__Instructions for the task__. Give the number of lines in the data below that contain "Close", with no other words.

__The input__.
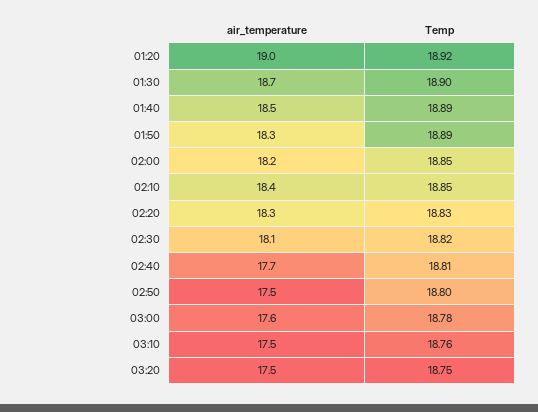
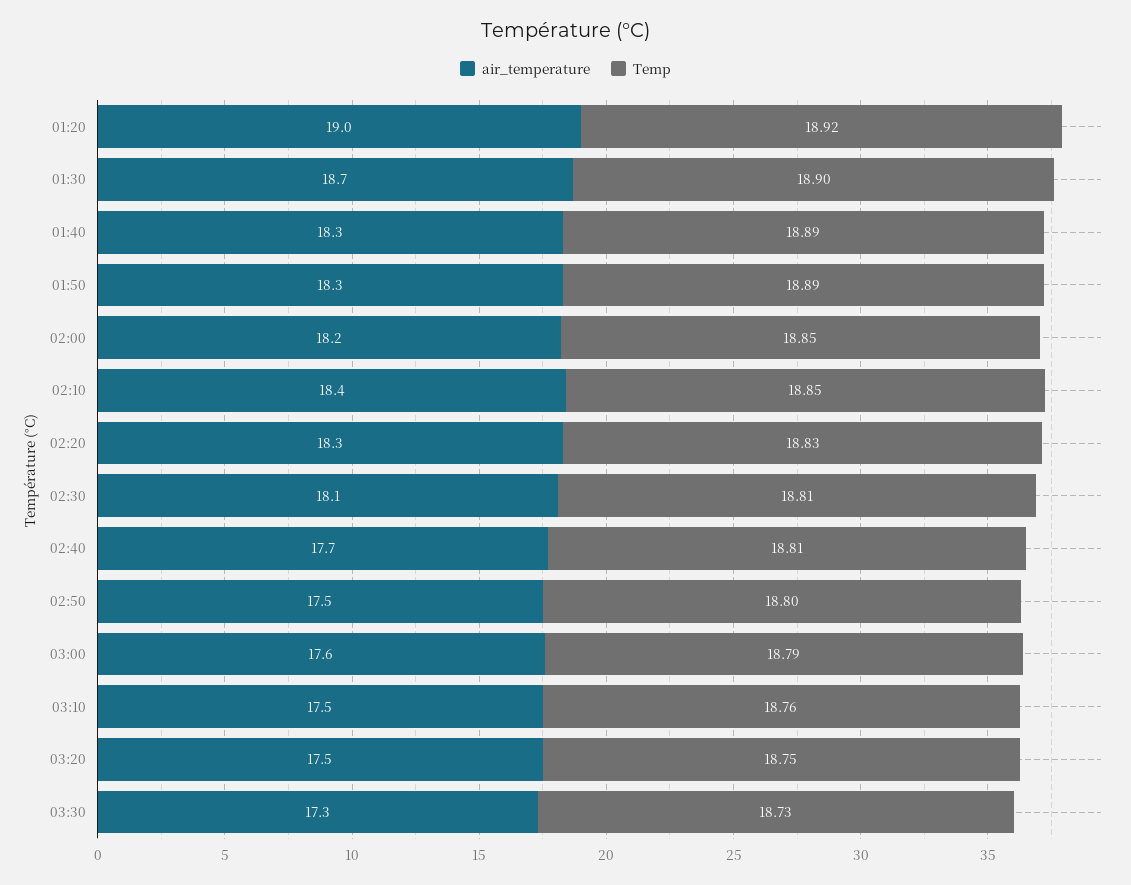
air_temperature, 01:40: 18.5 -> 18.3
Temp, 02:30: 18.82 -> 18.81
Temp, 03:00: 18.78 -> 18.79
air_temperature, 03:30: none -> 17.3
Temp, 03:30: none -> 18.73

--

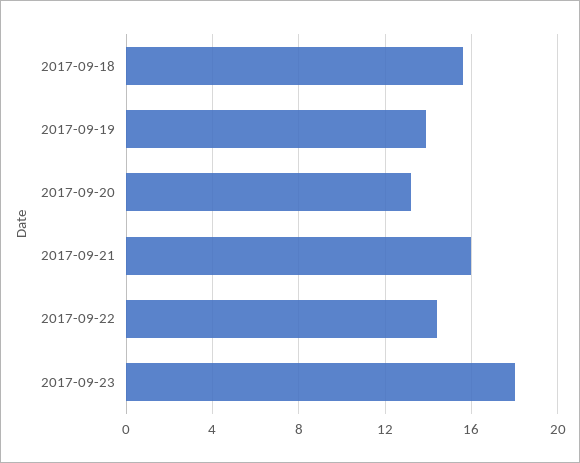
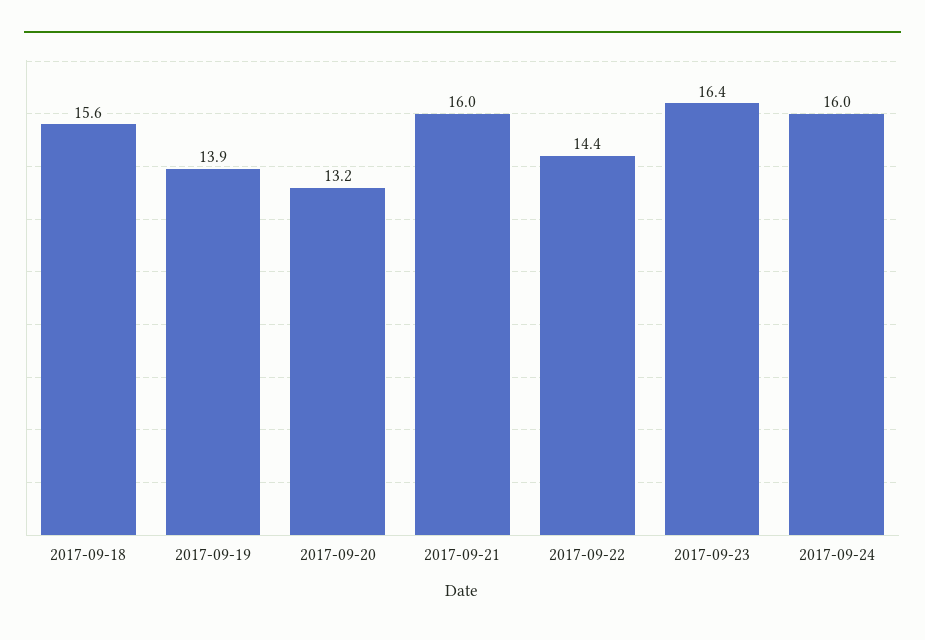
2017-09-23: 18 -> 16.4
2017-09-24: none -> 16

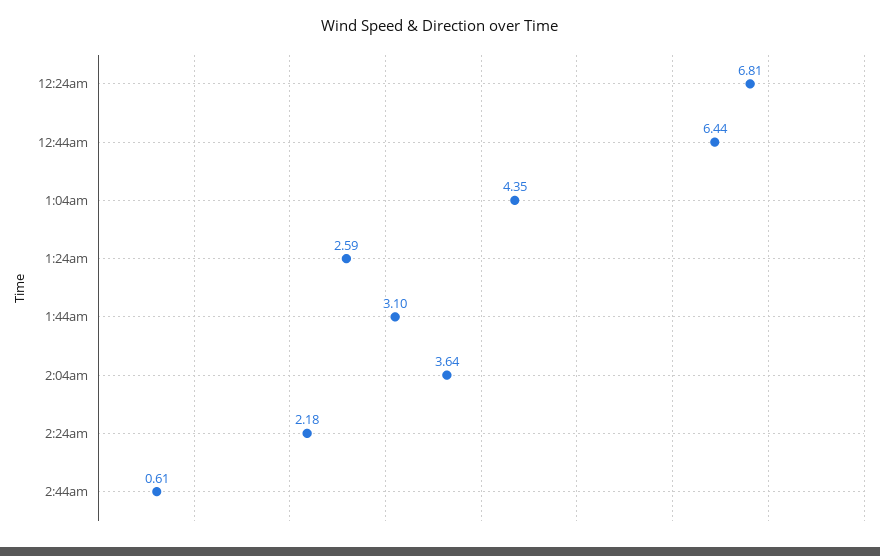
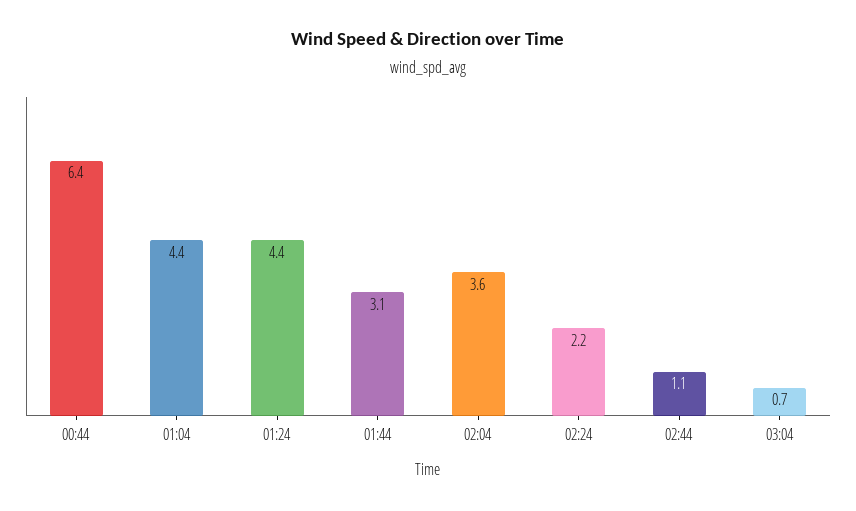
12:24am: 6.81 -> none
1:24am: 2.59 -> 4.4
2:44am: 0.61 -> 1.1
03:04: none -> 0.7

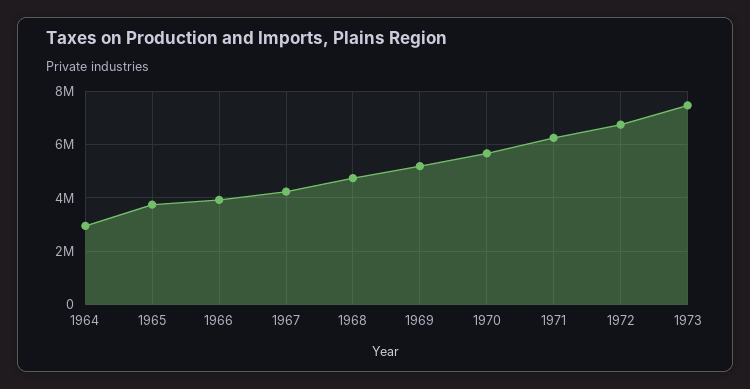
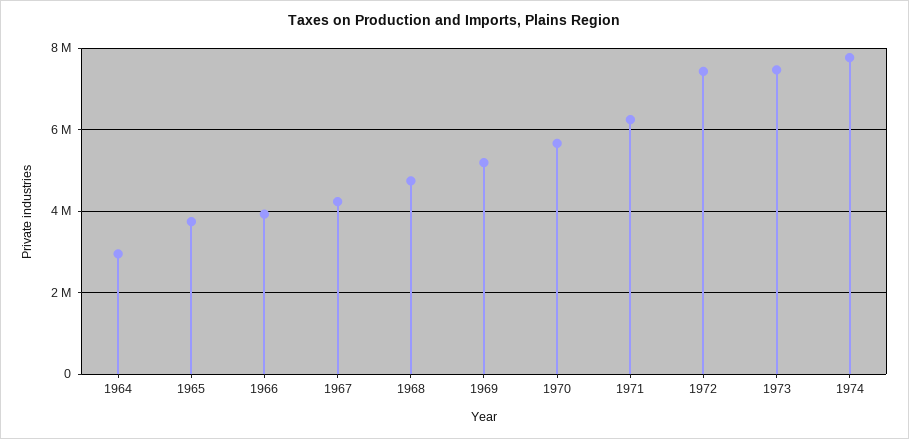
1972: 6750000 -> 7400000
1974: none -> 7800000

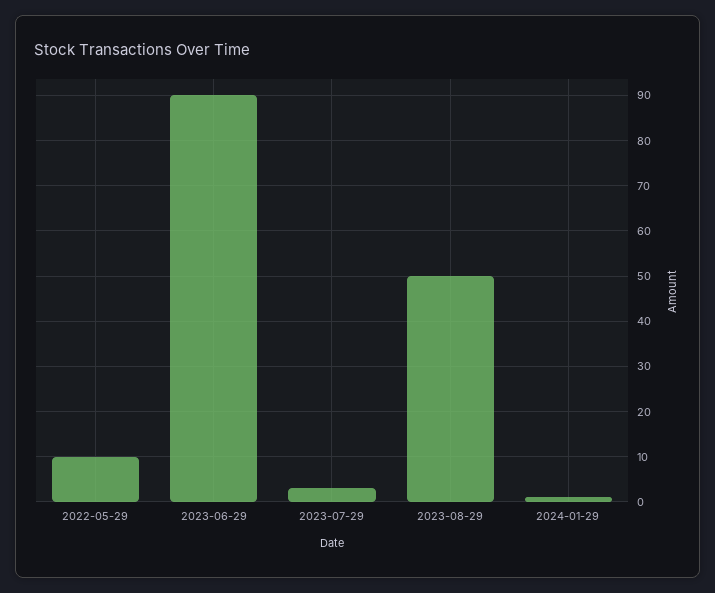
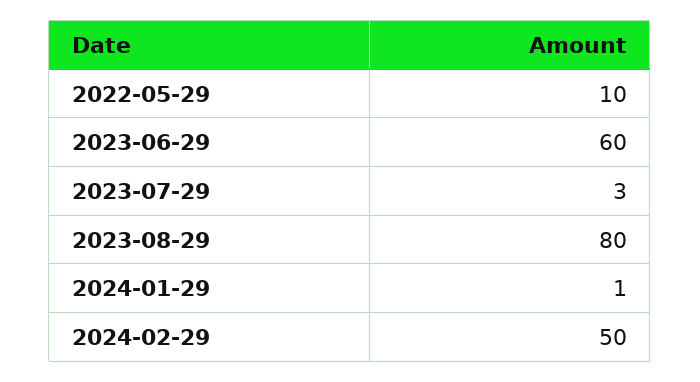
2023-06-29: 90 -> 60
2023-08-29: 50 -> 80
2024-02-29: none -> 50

---

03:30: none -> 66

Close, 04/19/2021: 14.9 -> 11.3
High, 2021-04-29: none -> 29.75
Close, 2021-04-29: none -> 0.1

__Exercise answer__. 2